Entries shown
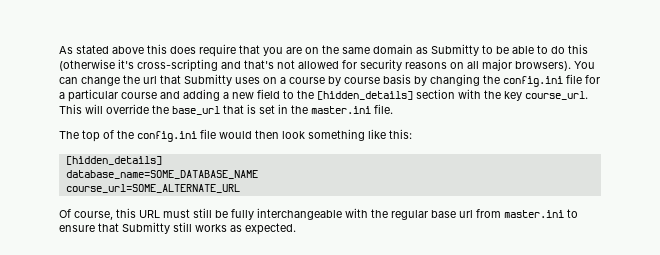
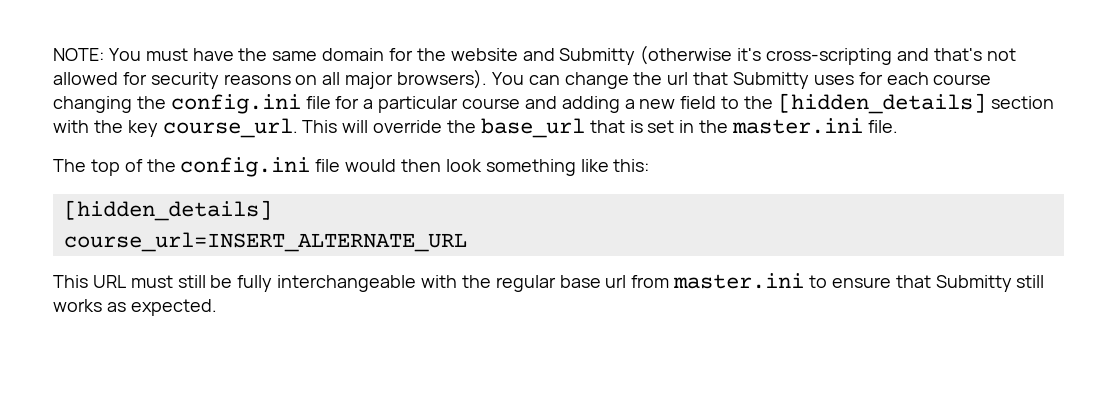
[59,44,588,57] As stated above this does require that you are on the same domain as Submitty to be able to do this -> [53,48,636,65] NOTE: You must have the same domain for the website and Submitty
[263,74,427,86] on a course by course basis by -> [858,72,992,85] for each course
[65,170,258,179] [65,184,240,193] [59,208,136,220] database_name=SOME_DATABASE_NAME // course_url=SOME_ALTERNATE_URL // Of course, this -> [63,232,467,252] [53,275,88,288] course_url=INSERT_ALTERNATE_URL // This

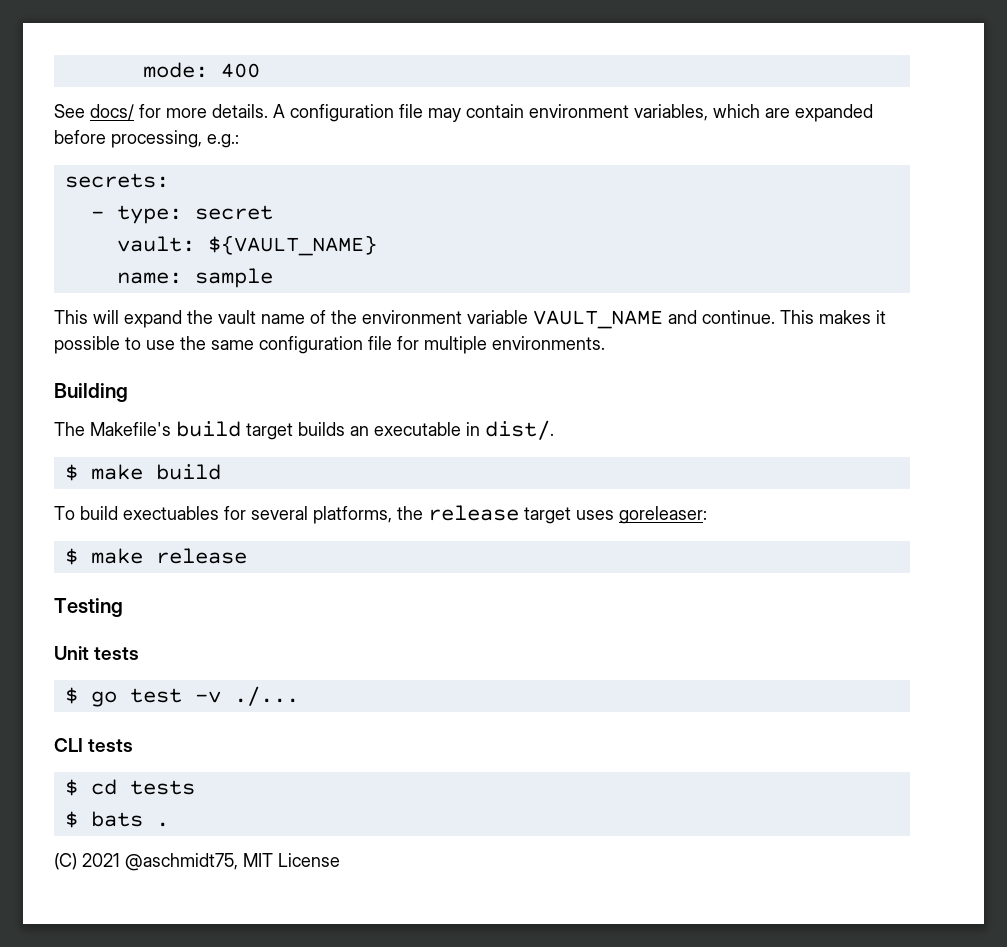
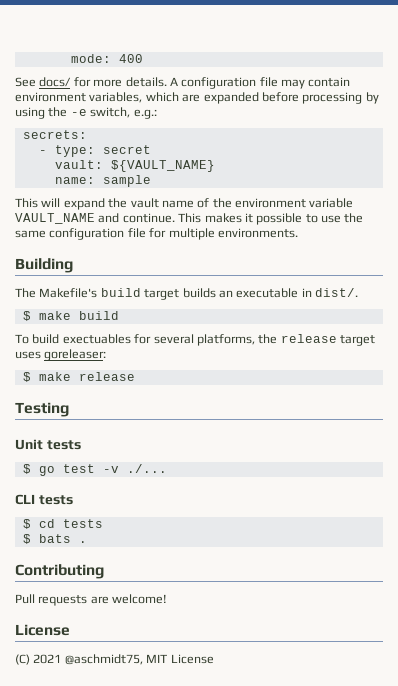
[111,130,202,148] processing, -> [302,92,379,104] [15,107,131,119] processing by using the -e switch,
(169, 824) none -> [15,564,104,579] [15,594,168,606] [15,624,70,636] // Contributing // Pull requests are welcome! // License

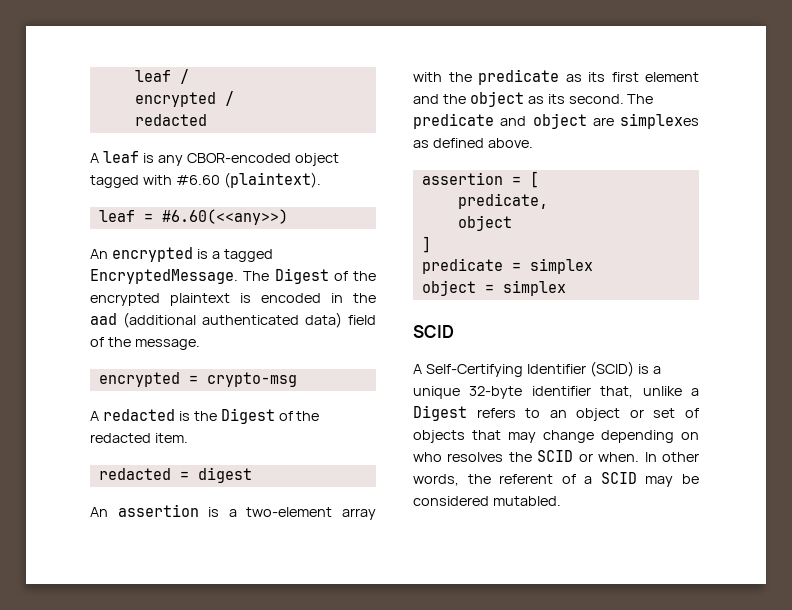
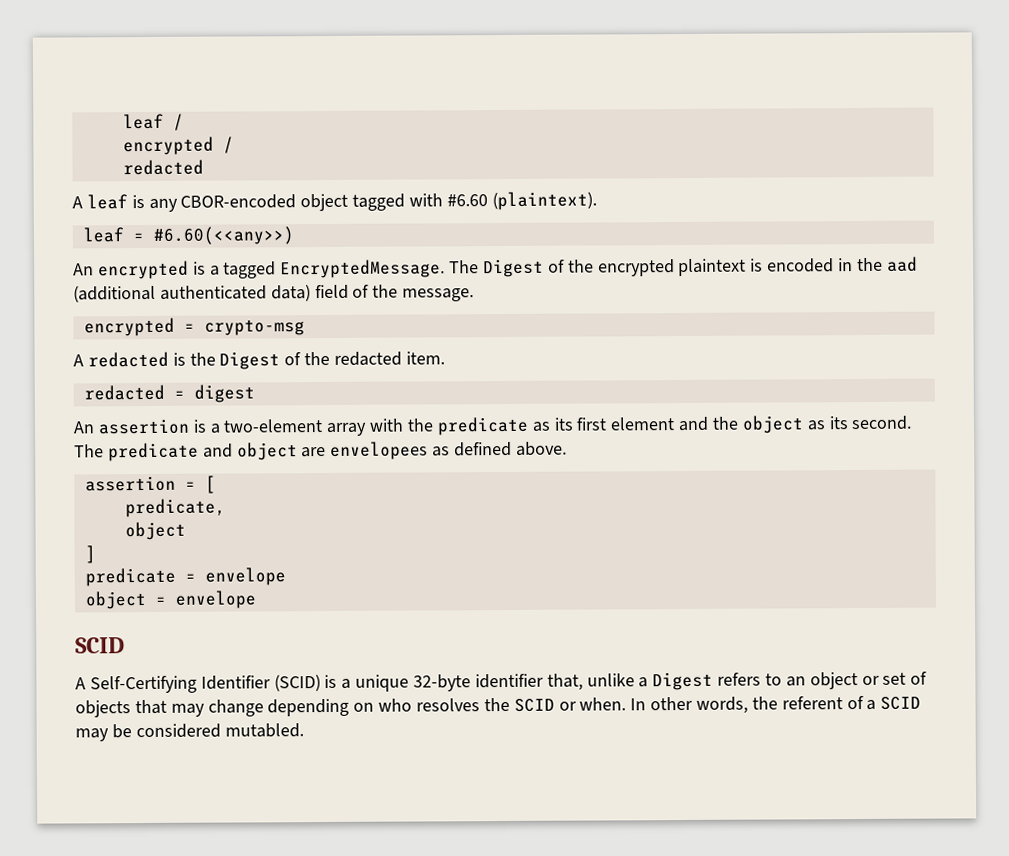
[620,113,699,129] simplexes -> [330,441,429,460] envelopees
[529,258,593,274] simplex -> [204,567,286,586] envelope
[502,280,566,296] simplex -> [174,590,257,609] envelope

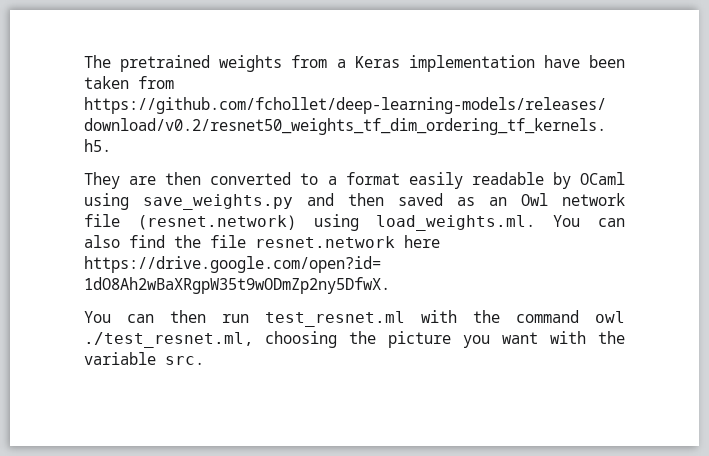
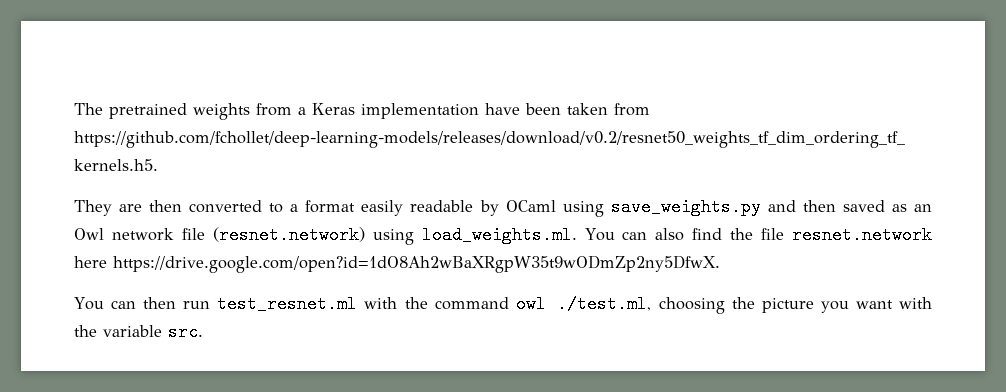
[84,332,253,348] ./test_resnet.ml, -> [557,295,652,313] ./test.ml,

Problem
Please copy each line of the entries in which the word "course" shows up.

Task answer
[263,74,427,86] on a course by course basis by -> [858,72,992,85] for each course
[65,170,258,179] [65,184,240,193] [59,208,136,220] database_name=SOME_DATABASE_NAME // course_url=SOME_ALTERNATE_URL // Of course, this -> [63,232,467,252] [53,275,88,288] course_url=INSERT_ALTERNATE_URL // This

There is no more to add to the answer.